Webflow limits the number of monthly visitors to its hosting service, but the servers scale well under load and can handle additional traffic.
Webflow’s CMS builds solutions for expanding businesses, ensuring you have the speed, stability, and security you need for your growing web presence.
Launch on Webflow’s network today.
Pros of Webflow
- By providing clients with a live prototype, Webflow streamlines the design process. It will bolster their confidence in the design, setting more concrete expectations for both you and the client.
- Webflow cuts down on development time, allowing you to create responsive websites while maintaining a high level of quality.
- You can present design iterations to your clients early in the project and easily make changes based on feedback.
- This platform reduces the time between client approval and version iteration, bringing the project closer to launch and decreasing the time needed for the last development.
- With Webflow CMS, you can allow clients to edit the content on their site in a way that works best for their business.
- Our Content Management System gives your clients access to their site’s content in a secure space so they can focus on adding valuable content without having to worry about bringing down their entire website.
- When designers can create and test interactions themselves, they can invent more creative solutions and communicate their ideas faster. Unfortunately, the conversation can turn into a game of telephone because the tool is so difficult to use.
- Webflow makes it easy to design and test unique interactions by creating components (called symbols) that can be reused again and again.
For developers and CMS
- Plugins for popular content management system like Webflow have become the leading solution for adding site functionality in a fraction of the time it would take to develop your own version.

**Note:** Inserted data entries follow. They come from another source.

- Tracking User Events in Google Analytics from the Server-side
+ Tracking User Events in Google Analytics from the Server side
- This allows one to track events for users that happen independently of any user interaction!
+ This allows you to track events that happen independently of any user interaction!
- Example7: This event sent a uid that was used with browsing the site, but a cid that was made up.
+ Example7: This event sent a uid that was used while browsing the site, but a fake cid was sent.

- Handing off a half-finished website to another developer can be more difficult than it seems.
- The developer taking the hand-off often needs to orient themselves to the previous developer’s methods and habits.

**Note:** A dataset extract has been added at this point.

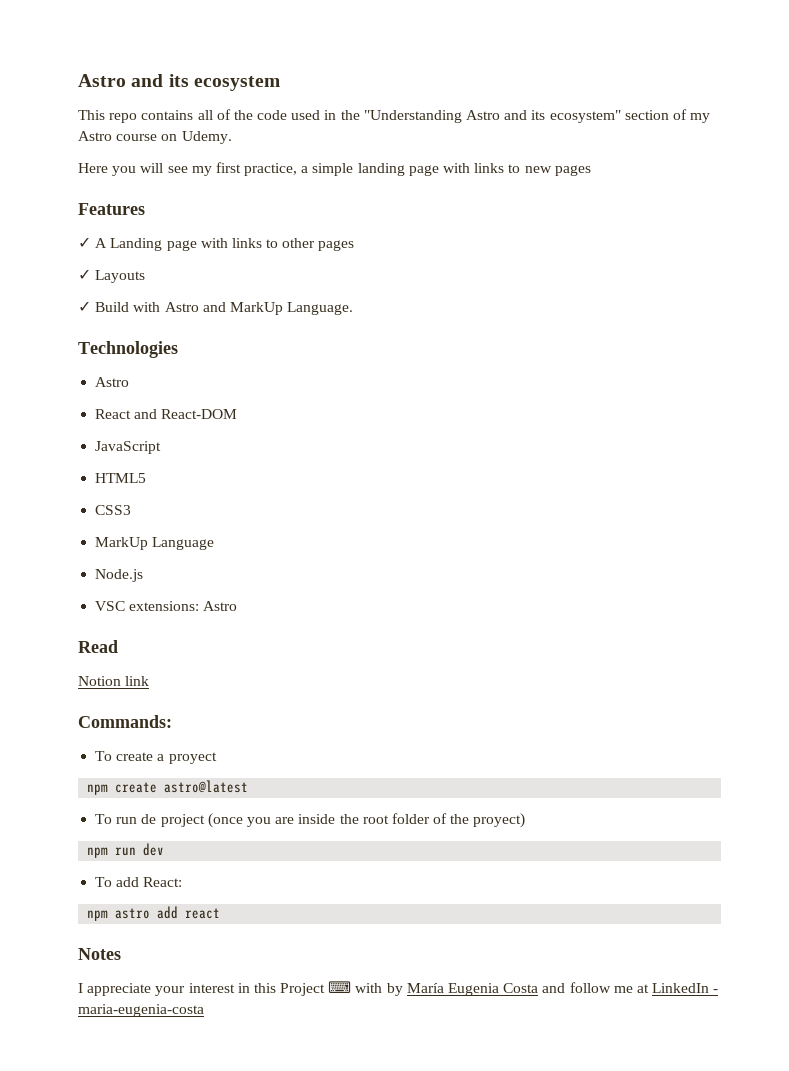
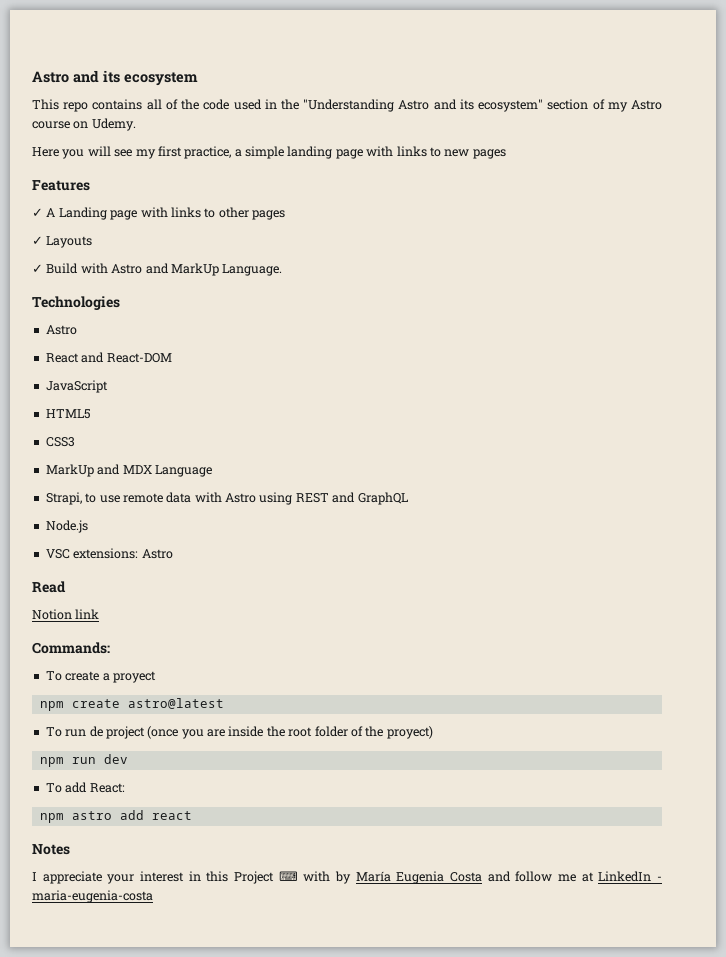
- MarkUp Language
+ MarkUp and MDX Language
+ Strapi, to use remote data with Astro using REST and GraphQL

- Webflow’s consistent code approach helps projects become more collaborative and faster to ship.
Why Webflow isn’t so good
- The Webflow email form system is excellent, but it has limited functionality when compared to third-party options.
- To connect to a CRM or external database, you need to use Zapier or another tool that provides embed code.
- E-commerce is now a basic feature of many websites. Some companies allow customers to create an account and log in so they can access their purchase history and easily reorder items.
- Webflow’s 24/7 support is a far cry from the quality of support received from major competitors in the industry.
- Worst of all, it leaves users to troubleshoot on their own if a problem arises, which can be quite frustrating for serious businesses.
- Expensive pricing plans, with prices from $12/month to $212/month
However, from this review, users could infer that the Webflow website builder is only better at design level of creating digital products.